As Trump’s popularity falls, Trump’s political operators have spent in the “high seven figures,” Alex Isenstadt of Axios says, to run ads in more than 20 targeted congressional districts to push lawmakers to get behind Trump’s economic program. “Tell Congress this is a good deal for America,” the ad says. “Support President Trump’s agenda to get our economy back on track.”

In their advertising efforts, Musk’s mining of U.S. government records is deeply concerning, for the treasure trove of information he appears to have mined would enable political operatives to target political ads with laser precision in an even tighter operation than the Cambridge Analytica program of 2016.

The stories the administration appears to be trying to cover up show a nation hobbled since January 20, 2025, as MAGA slashes the modern government that works for ordinary Americans and abandons democracy in order to put the power of the United States government into the hands of the extremely wealthy.

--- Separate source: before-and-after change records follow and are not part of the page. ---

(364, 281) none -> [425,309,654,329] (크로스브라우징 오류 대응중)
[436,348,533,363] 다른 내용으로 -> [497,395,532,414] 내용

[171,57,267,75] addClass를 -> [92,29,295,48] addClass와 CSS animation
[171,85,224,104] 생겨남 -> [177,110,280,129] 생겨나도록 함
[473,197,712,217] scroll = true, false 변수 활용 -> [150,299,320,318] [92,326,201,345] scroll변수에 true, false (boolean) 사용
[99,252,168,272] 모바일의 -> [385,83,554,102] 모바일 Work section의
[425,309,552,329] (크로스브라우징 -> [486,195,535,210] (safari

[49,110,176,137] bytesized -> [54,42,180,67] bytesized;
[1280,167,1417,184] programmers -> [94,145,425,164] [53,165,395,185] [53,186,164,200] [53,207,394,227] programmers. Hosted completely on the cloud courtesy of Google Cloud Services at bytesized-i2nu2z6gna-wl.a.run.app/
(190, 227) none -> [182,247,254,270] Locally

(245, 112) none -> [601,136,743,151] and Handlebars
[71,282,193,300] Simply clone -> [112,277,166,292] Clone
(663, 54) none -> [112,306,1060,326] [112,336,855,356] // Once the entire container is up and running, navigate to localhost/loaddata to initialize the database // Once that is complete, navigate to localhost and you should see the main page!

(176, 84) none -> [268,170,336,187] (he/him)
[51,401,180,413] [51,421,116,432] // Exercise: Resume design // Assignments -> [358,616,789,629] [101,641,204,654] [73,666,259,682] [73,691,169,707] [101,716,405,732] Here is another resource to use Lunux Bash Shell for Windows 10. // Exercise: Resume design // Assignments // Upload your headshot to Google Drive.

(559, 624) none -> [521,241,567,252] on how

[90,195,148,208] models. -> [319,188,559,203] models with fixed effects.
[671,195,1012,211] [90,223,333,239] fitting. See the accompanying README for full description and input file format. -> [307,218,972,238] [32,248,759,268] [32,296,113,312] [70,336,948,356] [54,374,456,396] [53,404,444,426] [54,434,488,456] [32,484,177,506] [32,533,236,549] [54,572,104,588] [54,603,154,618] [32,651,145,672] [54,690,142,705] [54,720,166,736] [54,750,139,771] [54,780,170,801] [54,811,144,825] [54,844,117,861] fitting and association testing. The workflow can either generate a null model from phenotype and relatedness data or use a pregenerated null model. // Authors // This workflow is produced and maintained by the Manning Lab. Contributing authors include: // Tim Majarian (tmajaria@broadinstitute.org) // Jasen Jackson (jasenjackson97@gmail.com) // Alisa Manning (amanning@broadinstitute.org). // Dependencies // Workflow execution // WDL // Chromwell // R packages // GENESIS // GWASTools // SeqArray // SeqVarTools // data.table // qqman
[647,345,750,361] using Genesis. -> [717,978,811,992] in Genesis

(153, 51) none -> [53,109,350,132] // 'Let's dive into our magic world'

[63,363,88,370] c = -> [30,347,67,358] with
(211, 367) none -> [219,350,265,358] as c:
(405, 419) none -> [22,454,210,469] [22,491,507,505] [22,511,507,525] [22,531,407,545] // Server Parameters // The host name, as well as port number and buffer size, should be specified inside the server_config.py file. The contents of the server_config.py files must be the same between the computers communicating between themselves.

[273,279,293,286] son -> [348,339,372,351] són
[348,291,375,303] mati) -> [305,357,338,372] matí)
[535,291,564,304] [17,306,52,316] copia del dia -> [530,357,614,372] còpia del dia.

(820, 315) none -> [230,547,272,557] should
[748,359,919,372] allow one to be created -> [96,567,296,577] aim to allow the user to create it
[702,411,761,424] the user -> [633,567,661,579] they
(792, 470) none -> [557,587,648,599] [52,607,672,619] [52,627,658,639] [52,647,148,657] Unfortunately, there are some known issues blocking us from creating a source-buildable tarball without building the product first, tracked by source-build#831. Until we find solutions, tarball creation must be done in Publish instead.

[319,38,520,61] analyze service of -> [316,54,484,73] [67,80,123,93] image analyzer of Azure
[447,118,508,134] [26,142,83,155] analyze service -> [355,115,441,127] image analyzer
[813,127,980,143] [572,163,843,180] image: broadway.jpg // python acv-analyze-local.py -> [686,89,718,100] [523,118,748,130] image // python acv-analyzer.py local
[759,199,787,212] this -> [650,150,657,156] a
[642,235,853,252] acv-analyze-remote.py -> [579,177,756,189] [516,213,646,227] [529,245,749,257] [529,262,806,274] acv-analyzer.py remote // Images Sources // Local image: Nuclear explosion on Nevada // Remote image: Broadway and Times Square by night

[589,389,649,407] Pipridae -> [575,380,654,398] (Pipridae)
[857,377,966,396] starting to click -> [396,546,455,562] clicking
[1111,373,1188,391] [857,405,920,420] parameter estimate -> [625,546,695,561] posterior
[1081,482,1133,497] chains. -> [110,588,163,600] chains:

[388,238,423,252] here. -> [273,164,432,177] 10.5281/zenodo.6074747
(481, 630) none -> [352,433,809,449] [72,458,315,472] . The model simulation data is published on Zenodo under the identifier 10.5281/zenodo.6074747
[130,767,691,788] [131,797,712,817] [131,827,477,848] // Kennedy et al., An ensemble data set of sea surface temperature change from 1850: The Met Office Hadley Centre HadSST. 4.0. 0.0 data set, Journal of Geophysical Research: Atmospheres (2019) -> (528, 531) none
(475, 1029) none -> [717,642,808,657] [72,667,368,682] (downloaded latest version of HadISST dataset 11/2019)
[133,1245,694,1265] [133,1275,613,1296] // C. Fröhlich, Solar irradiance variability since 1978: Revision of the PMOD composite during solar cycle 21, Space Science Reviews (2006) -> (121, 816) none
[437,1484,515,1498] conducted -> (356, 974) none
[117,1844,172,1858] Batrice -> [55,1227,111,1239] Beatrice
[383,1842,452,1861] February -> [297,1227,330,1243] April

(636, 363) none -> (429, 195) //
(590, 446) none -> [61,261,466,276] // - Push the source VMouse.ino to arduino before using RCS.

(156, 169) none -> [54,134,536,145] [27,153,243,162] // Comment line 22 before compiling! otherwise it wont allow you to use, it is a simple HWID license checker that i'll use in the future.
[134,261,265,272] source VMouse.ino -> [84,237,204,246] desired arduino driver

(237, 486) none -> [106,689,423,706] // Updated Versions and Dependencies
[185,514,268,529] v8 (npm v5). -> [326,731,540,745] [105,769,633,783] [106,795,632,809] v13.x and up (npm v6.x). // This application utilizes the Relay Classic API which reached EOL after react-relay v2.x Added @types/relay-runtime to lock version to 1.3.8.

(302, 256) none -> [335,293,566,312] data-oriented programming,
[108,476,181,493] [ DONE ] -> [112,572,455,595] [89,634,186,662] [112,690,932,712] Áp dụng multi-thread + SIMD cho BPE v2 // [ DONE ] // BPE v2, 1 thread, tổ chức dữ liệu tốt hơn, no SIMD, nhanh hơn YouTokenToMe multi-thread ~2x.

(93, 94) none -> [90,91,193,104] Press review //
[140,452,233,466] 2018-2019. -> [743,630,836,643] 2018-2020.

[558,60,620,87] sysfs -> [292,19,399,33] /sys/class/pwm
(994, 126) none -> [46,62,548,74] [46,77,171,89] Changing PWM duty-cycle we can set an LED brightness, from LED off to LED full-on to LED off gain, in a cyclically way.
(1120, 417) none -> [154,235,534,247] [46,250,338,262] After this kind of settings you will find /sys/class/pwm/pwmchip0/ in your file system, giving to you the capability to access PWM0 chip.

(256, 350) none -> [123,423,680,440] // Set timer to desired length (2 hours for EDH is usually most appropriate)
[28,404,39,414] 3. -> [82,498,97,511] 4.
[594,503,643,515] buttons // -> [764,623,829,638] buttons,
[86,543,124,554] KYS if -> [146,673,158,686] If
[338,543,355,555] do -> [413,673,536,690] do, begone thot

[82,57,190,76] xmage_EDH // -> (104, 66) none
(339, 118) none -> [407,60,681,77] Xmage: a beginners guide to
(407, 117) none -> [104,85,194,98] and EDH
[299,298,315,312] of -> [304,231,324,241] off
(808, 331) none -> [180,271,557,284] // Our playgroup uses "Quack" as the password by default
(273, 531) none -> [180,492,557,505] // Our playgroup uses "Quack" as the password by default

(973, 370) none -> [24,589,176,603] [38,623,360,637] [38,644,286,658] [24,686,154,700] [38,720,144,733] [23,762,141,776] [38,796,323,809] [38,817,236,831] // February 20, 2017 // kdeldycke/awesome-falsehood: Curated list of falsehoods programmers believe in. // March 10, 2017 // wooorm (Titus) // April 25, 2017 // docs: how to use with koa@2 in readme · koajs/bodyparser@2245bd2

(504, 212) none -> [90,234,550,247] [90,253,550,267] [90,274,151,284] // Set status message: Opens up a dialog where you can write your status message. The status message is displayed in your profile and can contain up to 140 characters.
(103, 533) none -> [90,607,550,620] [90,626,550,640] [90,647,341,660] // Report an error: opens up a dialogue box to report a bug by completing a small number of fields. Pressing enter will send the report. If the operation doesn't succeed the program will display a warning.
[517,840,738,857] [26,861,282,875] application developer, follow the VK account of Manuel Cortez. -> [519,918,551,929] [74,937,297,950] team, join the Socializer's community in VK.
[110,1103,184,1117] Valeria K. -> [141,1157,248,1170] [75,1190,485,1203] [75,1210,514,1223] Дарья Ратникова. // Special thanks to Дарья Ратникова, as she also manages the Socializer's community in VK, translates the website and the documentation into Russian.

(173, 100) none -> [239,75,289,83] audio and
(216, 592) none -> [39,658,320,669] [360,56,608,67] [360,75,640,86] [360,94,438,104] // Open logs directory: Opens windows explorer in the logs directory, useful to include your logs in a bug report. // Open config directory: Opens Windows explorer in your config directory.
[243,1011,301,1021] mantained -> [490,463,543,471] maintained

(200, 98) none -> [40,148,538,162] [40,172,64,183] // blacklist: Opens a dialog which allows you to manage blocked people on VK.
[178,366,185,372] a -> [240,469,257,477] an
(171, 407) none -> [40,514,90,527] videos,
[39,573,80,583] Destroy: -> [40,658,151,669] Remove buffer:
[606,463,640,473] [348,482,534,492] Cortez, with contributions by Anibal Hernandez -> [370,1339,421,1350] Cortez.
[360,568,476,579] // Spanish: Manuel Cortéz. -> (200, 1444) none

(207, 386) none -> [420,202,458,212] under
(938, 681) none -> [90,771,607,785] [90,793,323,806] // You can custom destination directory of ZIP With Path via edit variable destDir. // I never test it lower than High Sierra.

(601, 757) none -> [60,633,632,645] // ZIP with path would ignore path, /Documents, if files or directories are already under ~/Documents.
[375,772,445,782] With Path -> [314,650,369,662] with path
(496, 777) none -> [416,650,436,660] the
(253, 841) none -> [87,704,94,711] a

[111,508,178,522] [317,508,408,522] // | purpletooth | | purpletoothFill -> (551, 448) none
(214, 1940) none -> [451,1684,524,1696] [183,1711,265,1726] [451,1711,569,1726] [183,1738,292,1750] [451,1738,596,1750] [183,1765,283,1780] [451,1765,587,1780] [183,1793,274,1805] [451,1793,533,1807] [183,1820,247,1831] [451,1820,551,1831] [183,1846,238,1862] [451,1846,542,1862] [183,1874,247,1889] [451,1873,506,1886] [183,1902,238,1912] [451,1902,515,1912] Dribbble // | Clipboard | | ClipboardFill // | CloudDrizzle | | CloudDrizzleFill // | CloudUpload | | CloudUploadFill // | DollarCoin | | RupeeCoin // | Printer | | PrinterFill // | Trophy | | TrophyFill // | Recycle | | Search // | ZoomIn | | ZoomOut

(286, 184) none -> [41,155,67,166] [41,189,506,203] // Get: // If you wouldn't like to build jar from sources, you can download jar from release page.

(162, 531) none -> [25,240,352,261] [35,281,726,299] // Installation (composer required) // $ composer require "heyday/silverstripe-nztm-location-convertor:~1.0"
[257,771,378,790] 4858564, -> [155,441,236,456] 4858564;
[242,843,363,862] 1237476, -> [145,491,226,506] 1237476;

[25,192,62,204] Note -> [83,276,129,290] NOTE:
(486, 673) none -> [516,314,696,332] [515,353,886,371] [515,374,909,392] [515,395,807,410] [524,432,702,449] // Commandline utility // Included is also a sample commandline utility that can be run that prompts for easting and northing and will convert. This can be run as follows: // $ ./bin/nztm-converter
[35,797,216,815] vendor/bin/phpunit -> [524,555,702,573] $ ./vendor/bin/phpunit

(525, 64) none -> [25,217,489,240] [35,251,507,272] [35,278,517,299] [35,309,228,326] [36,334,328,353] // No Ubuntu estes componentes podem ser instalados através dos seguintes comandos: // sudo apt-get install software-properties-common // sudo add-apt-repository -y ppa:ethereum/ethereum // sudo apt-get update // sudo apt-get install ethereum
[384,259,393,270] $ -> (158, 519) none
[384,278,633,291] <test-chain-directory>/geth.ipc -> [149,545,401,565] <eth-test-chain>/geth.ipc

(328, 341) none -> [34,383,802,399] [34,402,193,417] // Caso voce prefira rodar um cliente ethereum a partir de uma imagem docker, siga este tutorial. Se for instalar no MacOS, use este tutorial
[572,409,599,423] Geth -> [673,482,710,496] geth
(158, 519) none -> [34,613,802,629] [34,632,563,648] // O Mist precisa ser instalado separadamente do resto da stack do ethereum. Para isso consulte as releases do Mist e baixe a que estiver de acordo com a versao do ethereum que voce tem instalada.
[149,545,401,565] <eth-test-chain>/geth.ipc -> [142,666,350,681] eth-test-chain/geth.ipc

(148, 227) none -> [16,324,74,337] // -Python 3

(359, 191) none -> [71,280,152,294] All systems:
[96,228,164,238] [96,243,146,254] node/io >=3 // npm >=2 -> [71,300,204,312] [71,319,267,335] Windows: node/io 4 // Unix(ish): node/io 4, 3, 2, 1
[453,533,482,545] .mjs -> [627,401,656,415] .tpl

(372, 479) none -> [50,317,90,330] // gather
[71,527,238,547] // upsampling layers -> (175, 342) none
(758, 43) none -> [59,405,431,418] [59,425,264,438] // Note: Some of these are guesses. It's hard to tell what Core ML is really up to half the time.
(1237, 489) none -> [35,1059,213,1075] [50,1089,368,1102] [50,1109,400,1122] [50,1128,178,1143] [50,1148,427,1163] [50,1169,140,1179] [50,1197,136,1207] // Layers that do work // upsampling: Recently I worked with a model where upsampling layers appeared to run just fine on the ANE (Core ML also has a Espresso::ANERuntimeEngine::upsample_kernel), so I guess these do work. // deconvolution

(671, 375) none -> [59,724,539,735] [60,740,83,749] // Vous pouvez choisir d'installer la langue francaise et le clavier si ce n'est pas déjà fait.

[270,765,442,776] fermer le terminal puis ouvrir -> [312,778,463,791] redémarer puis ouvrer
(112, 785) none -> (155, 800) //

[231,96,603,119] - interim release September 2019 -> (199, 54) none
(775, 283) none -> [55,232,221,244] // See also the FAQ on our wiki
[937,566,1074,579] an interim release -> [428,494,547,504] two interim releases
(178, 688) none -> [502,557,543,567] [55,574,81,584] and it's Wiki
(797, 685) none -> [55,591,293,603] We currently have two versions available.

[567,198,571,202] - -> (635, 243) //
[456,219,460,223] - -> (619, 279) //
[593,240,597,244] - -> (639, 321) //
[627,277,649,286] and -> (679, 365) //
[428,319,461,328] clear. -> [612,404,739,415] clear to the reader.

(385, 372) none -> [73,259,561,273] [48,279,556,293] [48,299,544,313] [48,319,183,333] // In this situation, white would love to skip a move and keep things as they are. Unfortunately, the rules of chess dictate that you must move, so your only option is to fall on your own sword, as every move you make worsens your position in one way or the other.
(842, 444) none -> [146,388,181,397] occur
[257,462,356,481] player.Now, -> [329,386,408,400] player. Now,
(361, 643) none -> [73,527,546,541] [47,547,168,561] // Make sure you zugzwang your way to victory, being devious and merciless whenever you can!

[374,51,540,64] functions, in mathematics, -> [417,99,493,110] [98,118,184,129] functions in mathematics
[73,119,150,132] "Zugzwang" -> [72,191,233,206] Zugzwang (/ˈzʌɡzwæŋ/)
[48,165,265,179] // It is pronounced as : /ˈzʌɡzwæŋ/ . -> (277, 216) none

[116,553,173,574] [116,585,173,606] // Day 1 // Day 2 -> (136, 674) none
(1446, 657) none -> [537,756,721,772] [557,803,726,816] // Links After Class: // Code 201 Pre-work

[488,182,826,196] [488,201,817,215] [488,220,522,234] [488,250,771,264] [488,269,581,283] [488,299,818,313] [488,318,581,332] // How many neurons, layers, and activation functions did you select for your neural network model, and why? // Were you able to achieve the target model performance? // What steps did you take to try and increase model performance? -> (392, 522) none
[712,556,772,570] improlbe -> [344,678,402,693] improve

Trump vowed that high tariffs on goods from other countries would launch a new golden era in the United States, enabling the U.S. to extend his 2017 tax cuts on the wealthy and corporations, some of which expire at the end of this year. But his high tariffs, especially those on goods from China, dramatically contracted the economy and raised the chances of a recession.

His constant monkeying with tariff rates has created deep uncertainty in the economy, as well as raising concerns that at least some of his pronouncements are designed to manipulate the market. Today, Walmart announced it would have no choice but to raise prices, and the Michigan Consumer Sentiment Index dropped to its second lowest reading on record.

Trump insisted earlier that other countries would come begging to negotiate, but now appears to have given up on the idea. “It’s not possible to meet the number of people that want to see us,” he said, announcing today that he will simply set new rates himself. During the 2024 presidential campaign, Trump argued that other countries would pay high tariff duties, helping the U.S. Treasury to address its high deficits at the same time the wealthy got further tax cuts.

Over the course of this week, Republicans tried to push through Congress a measure that they have dubbed “One, Big, Beautiful Bill,” a reference to Trump’s term for it. The measure extended Trump’s tax cuts at a cost to the nation of about $4.6 trillion over ten years and raised the debt ceiling by $4 trillion. At the same time, it cut Medicaid, the Supplemental Nutrition Assistance Program, and a slew of other programs.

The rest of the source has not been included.